====== Dataset excerpts

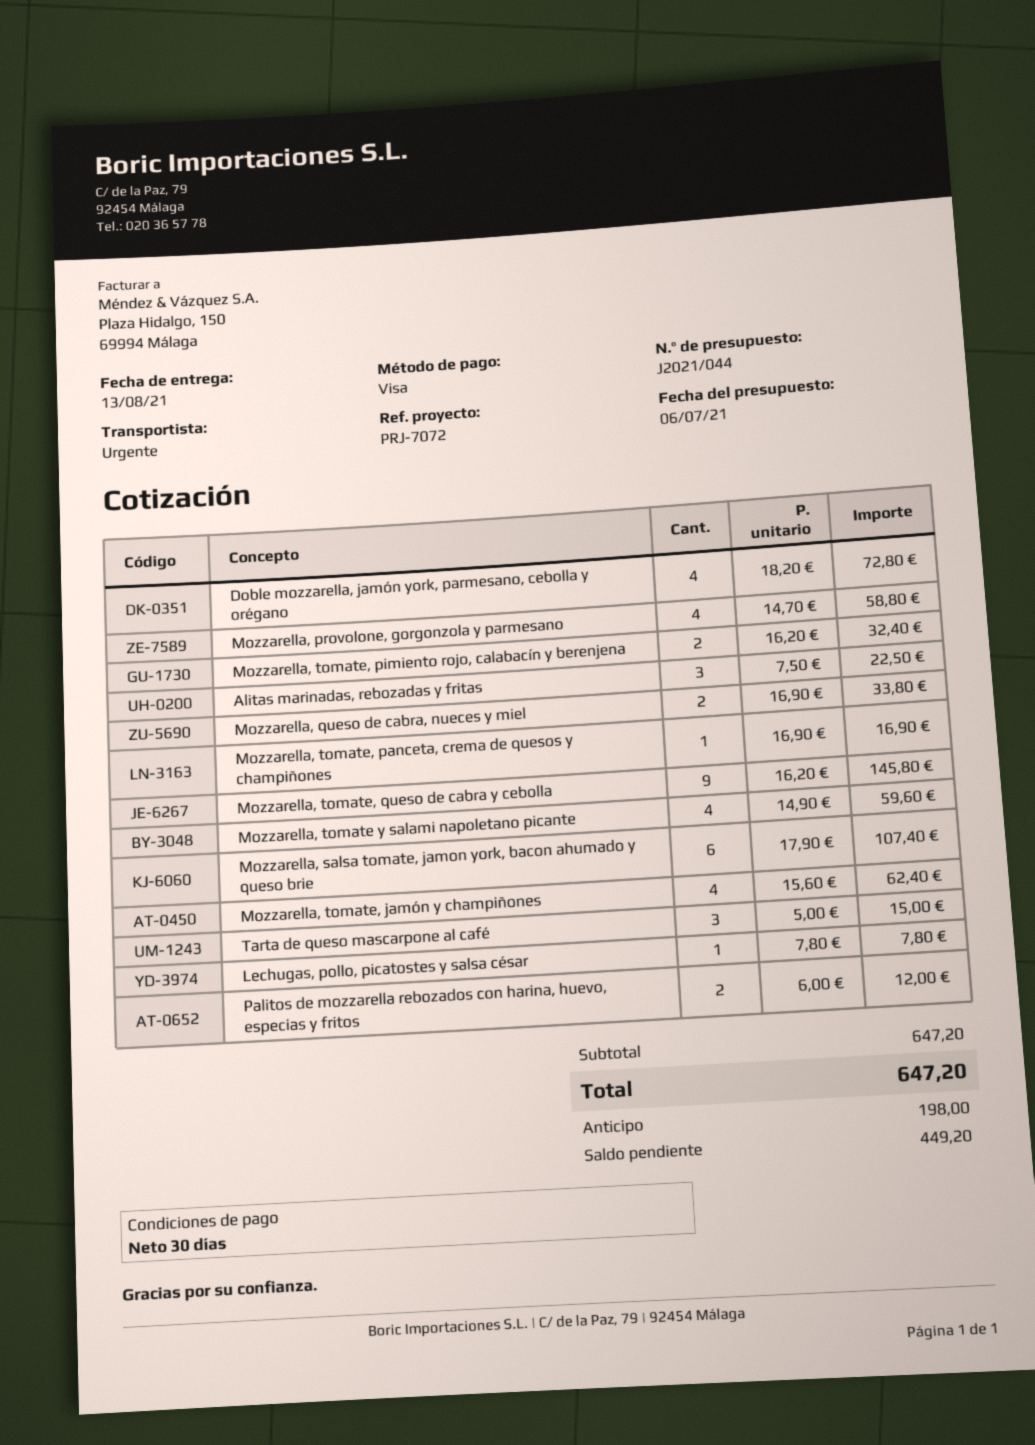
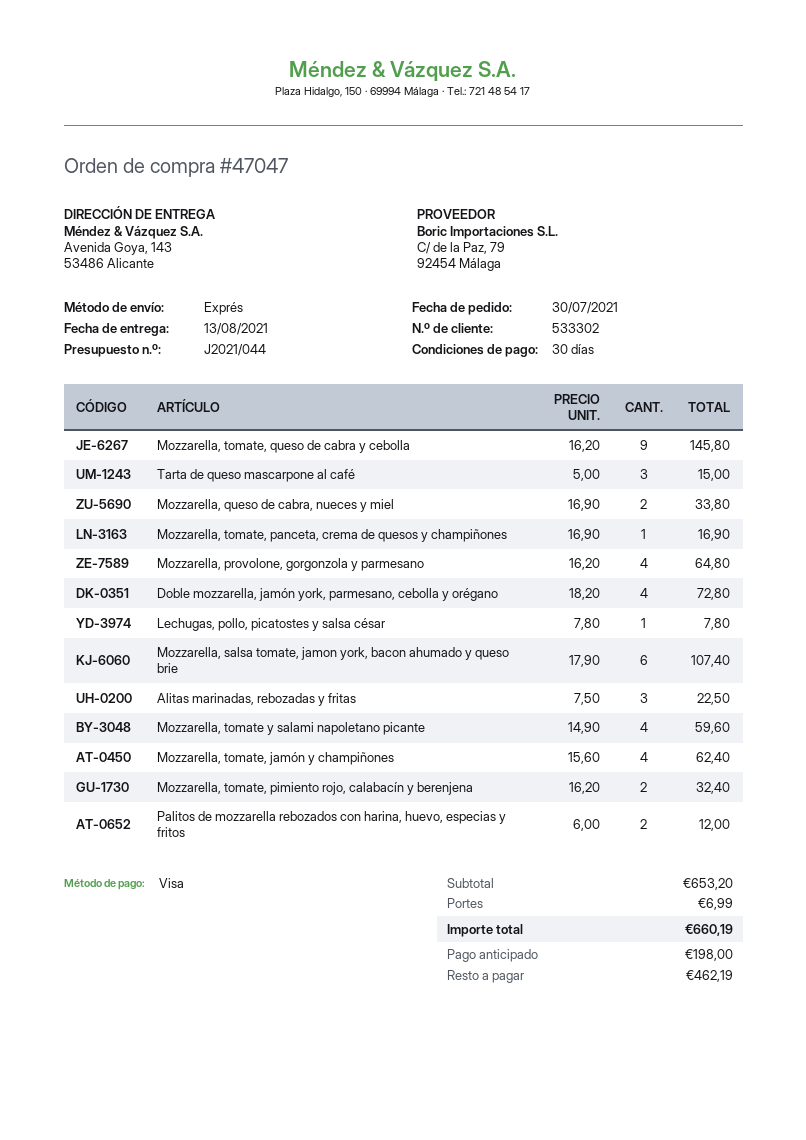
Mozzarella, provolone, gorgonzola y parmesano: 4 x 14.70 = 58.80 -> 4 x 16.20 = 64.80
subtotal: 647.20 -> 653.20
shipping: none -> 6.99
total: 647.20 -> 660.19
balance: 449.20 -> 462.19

============

** Work request **
Each entry above must be set down word for word; none of its pictures belong in the copy.

** Task result **
Mozzarella, provolone, gorgonzola y parmesano: 4 x 14.70 = 58.80 -> 4 x 16.20 = 64.80
subtotal: 647.20 -> 653.20
shipping: none -> 6.99
total: 647.20 -> 660.19
balance: 449.20 -> 462.19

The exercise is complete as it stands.